Conway’s Greg Nobles has been living with MS (Multiple sclerosis) for 15 years.
MS is a disabling disease, which affects a person’s central nervous system.
His daughter, Bailey Smith, told the Log Cabin Democrat that in January 2019, her dad started dragging his foot. The family thought it was probably just an MS relapse. Then, in March, Greg had to start using a cane. By May, a walker and then in June, has to switch to a wheelchair.
Four neurologists later, Greg was diagnosed with ALS (Amyotrophic lateral sclerosis) – also known as motor neurone disease (MND) or Lou Gehrig’s disease, is a specific disease that causes the death of neurons controlling voluntary muscles – on top of his MS, which is rare.
That was in late November.
Greg has owned the family hair salon, the Jordan Bailey Group, for 23 years. In that time, he and his family have garnered a wide array and variety of loyal clientele, including Conway local Christina Madsen.
Madsen said when she moved here five years ago, she had a that friend that pointed her in all the right directions; where to get her nails done, dentists, doctors and the best hair salon, which was Greg’s.
Over the years, she’s established a relationship with the family like any reoccuring customer would and noticed when Greg stopped working; many of them did.
“We were all very worried,” Madsen said. “It just started getting worse and worse.”
With the ALS diagnosis, everyone knew there was no cure, but there are ways to prolong and reduce pain. One of the ways to do that is through stem cell therapy.
“It’s very expensive,” Madsen said.
In November, Bailey created a GoFundMe page announcing their plans to raise money for HSCT (Hemoatopoetic Stem Cell Transplant). Treatments cost about $15,000 and have to be performed in Mexico, in a small town just right over the border; not to forget travel, hotel, food and more, the cost averages around $60,000.
Greg has already had two treatments so far.
“He is telling some difference,” Bailey said.
To keep them going, the family will need more help. That’s where Madsen comes in.
She and several others have banded together to help bring about a way to ease that financial burden.
“We all want to help,” Madsen said. “A lot of people felt helpless and wanted to do something.”
Bailey said Madsen approached her quickly after the family learned of the diagnosis and told her the plan to put together a large fundraising event for Greg.
“I don’t do anything small,” Madsen told the LCD. “I like to go big.”
She said she immediately went to her bandmates in their group, Just Cause.
“They all immediately said, ‘Yes, of course, this sounds wonderful,’” Madsen said.
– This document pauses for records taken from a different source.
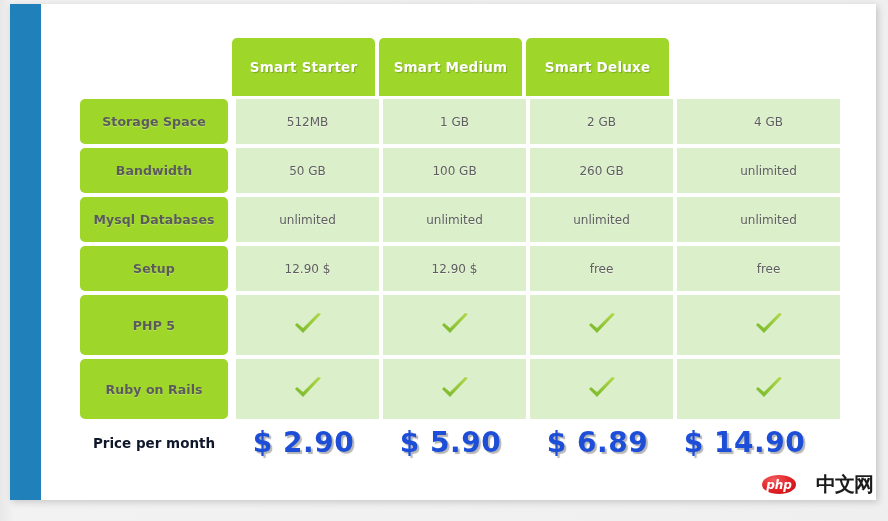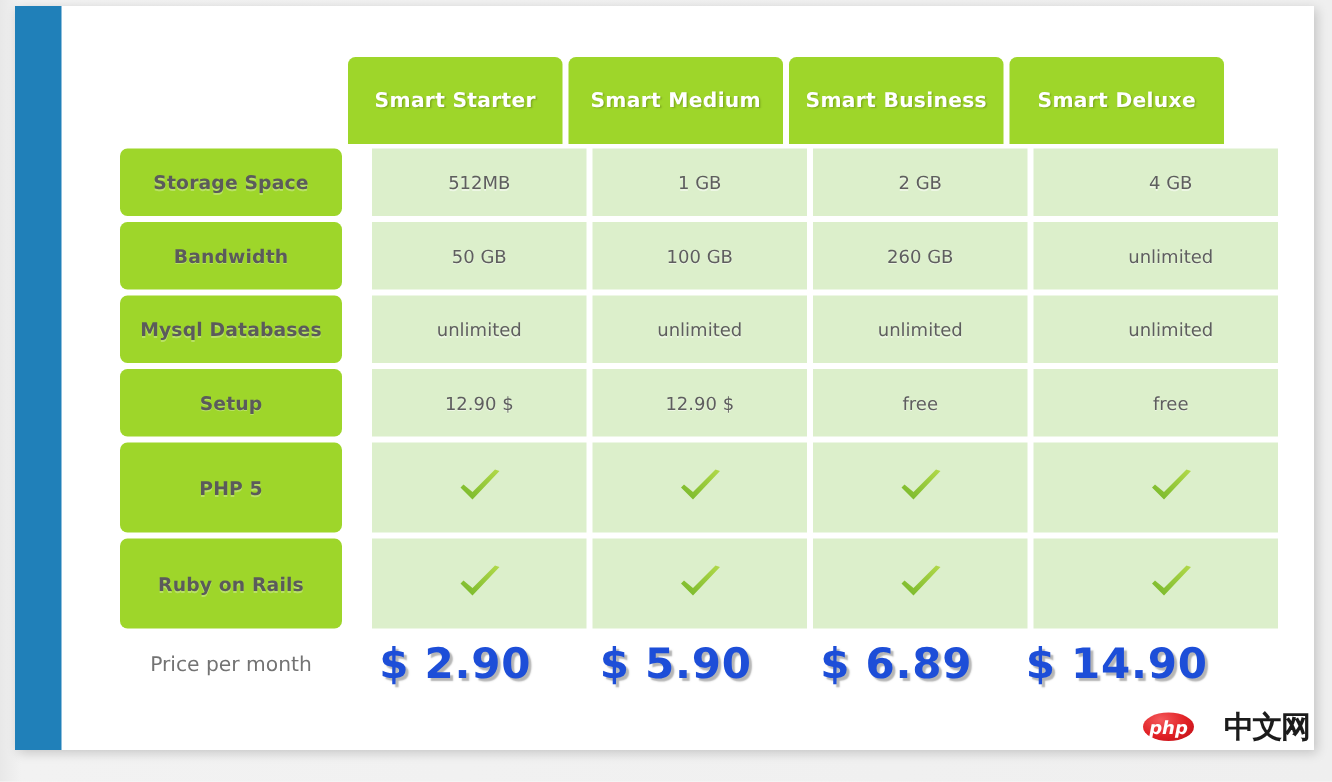--- a/index.html
+++ b/index.html
@@ -194,7 +194,6 @@
       <div class="header-spacer"></div>
       <div class="header-cell">Smart Starter</div>
       <div class="header-cell">Smart Medium</div>
-      <div class="header-cell">Smart Business</div>
       <div class="header-cell">Smart Deluxe</div>
     </div>
 

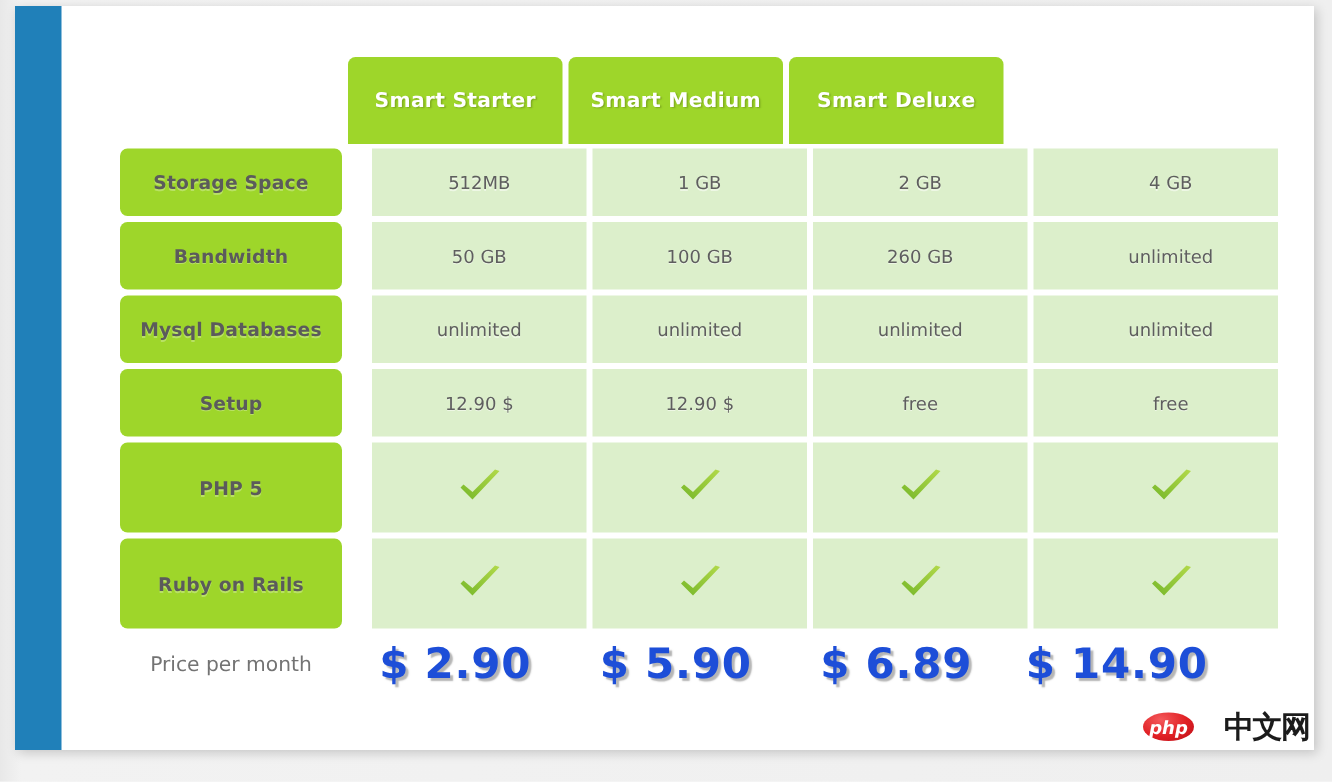--- a/index.html
+++ b/index.html
@@ -61,7 +61,7 @@
   .label-cell {
     width: 148px;
     flex: 0 0 148px;
-    margin-right: 20px;
+    margin-right: 8px;
     display: flex;
     align-items: center;
     justify-content: center;

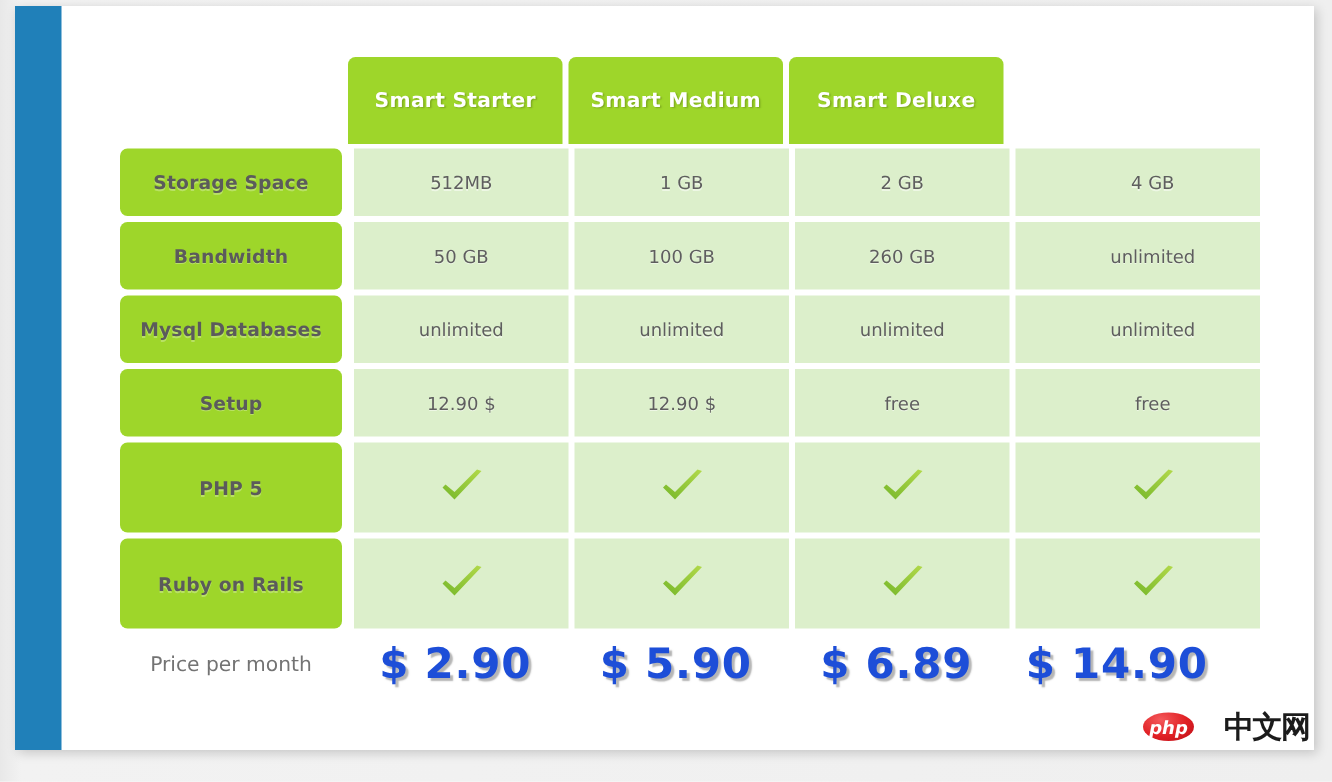--- a/index.html
+++ b/index.html
@@ -132,9 +132,9 @@
     flex: 0 0 148px;
     margin-right: 4px;
     text-align: center;
-    color: #737373;
+    color: #0f172a;
     font-size: 13.5px;
-    font-weight: normal;
+    font-weight: bold;
   }
   .price-cell {
     width: 143px;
Next, came the venue. Madsen reached out to the owner of Legacy Acres, Diane Kirkland – Kirkland’s husband died of ALS in 2004 – who said absolutely.
“Once we had a venue and a band, we were like, ‘Let’s do this,’” she said.
With the hair salon’s diverse clientele, people in all different kinds of industries, donations have been all over the place too from yoga lessons to art to beauty kits and more, anything to help Greg.
“It has been so cool watching everyone come forward and give,” Madsen said.
Of course, she said, nobody likes to ask for help, but the group made sure this event was happening and Greg and his family also plan to come out and be in attendance.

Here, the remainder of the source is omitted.